Spanien lehnt die Auslieferung eines Diktaturverbrechers an Uruguay ab

uruguay_gallo.jpg

Fleming Gallos Ausweis aus dem Jahr 1982
Fleming Gallos Ausweis aus dem Jahr 1982

Madrid. Die spanische Justiz hat die Auslieferung von Fleming Gallo abgelehnt, dem in Uruguay Folter und Verbrechen gegen die Menschheit vorgeworfen werden, die während der Diktatur (1973–1985) gegen linke Aktivisten begangen wurden.

Damit bestätigte das Oberste Gericht die Position der Staatsanwaltschaft, die Ende November bei der Auslieferungsanhörung das Gesuch mit der Begründung zurückwies, die von Gallo begangenen Straftaten der Folter seien verjährt. Sie argumentierte zudem, dass das Gesetz über Verbrechen gegen die Menschheit und ihre Unverjährbarkeit in Spanien erst seit 2004 in Kraft ist, die Gallo vorgeworfenen Taten jedoch bis 1979 dokumentiert sind, so dass es – rückwirkend – nicht anwendbar sei.

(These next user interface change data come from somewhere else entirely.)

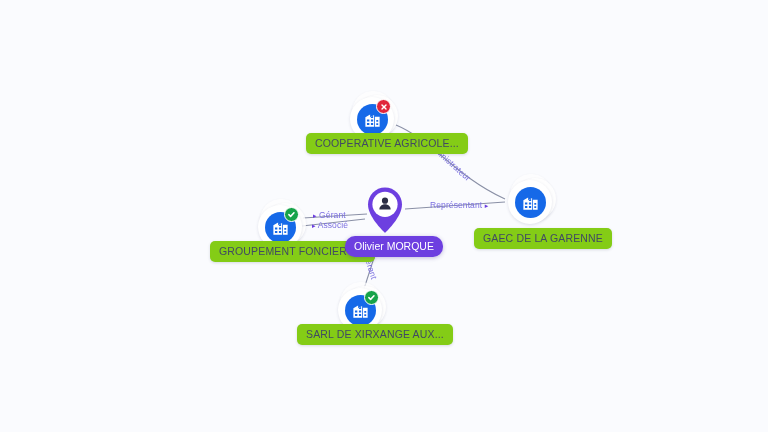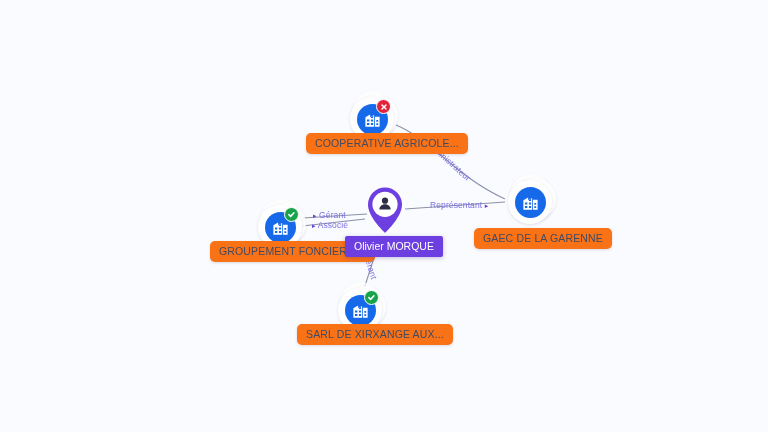--- a/index.html
+++ b/index.html
@@ -88,7 +88,7 @@
   
   .node-label {
     position: absolute;
-    background: #f97316;
+    background: #84cc16;
     color: #414a63;
     font-size: 10.5px;
     letter-spacing: .15px;

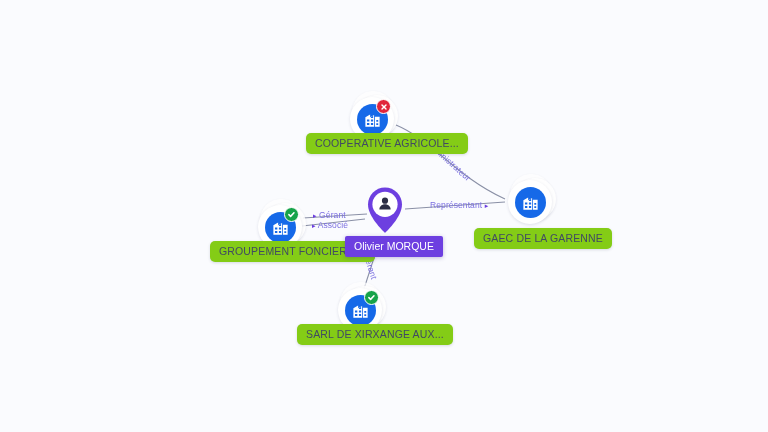--- a/index.html
+++ b/index.html
@@ -119,7 +119,7 @@
     color: #ffffff;
     font-size: 10.5px;
     padding: 4px 9px 5px 9px;
-    border-radius: 2px;
+    border-radius: 10px;
     white-space: nowrap;
     box-shadow: 0 1px 4px rgba(60,35,140,0.30);
     z-index: 9;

Fleming Julio Gallo Sconamiglio war ein Aktivist der Kommunistischen Jugend (Unión de Juventudes Comunistas) und wurde 1976 im Alter von 19 Jahren verhaftet. Von da an wurde er, so die Ermittlunsgergebnisse in Uruguay, zum Informanten und Folterer und gehörte dem Marine-Schützenkorps (Fusna) der Nationalen Marine bis mindestens 1980 an. Ab 1982 arbeitete er laut einem Ausweis des Militärs offenbar als Bauarbeiter.

Gallo wurde im April 2021 in Fraga in der Autonomen Region Aragón in Spanien,  wo er mit seiner Familie lebte, aufgrund eines Interpol-Haftbefehls festgenommen. Im Mai beantragte der uruguayische Sonderstaatsanwalt für Verbrechen gegen die Menschheit, Ricardo Perciballe, seine Auslieferung aufgrund einer Strafanzeige von Rechtsanwältin Mariana Felártigas, die die Aussagen von drei ehemaligen politischen Gefangenen aufgenommen hatte. Sie waren im August 1979 auf den Hinweis von Gallo hin verhaftet und an die Fusna überstellt worden, wo sie verhört und gefoltert wurden. Die Frauen sagten aus, dass ihr ehemaliger Genosse auch daran aktiv beteiligt war. Ihnen sei zuvor bereits bekannt gewesen, dass Gallo nach seiner Festnahme zusammengebrochen war und Agenten der Diktatur zu Mitgliedern des Jugendverbandes führte.

Ein Gerichtsurteil von 2009 stellte fest, dass Gallo zu einer Gruppe namens "Der Rechner" gehörte, die innerhalb der nachrichtendienstlichen Struktur (S2) der Fusna mit dem Ziel arbeitete, "Informationen aus operativen Einsätzen und Verhören unter Folter zu verarbeiten". Dem "Rechner-Team" wurden laut Fusna "die Vernichtung der militanten sozialistischen Vereinigungen, die Festnahme der Führung des Kommunistischen Jugendverbandes und die Zerschlagung des bewaffneten Apparats der Kommunistischen Partei in der Gewerkschaft UTE" zugerechnet.

Laut dem Urteil hat Gallo in dieser Gruppe "aktiv mitgewirkt". Unter anderem legte er Akten über Häftlinge oder gesuchte Person an, führte Verhöre durch und nahm an Einsätzen teil. Er wird in mindestens drei weiteren Verfahren wegen Verbrechen gegen die Menschheit beschuldigt, an der Identifizierung seiner ehemaligen Mitkämpfer beteiligt gewesen zu sein und sie auch gefoltert zu haben. Mehr als vierzig ehemalige politischen Gefangene nannten seinen Namen im Zusammenhang mit Folterungen in der Fusna.

Bei der Anhörung in Madrid im November erklärte Gallo, er sei "unschuldig" und zum Zeitpunkt der ihm vorgeworfenen Straftaten inhaftiert gewesen. Sein Anwalt forderte die sofortige Freilassung: Im Gefängnis habe Gallo gegen seine Genossen ausgesagt, dies sei eine Zusammenarbeit mit der Justiz gewesen, "und das ist kein Verbrechen".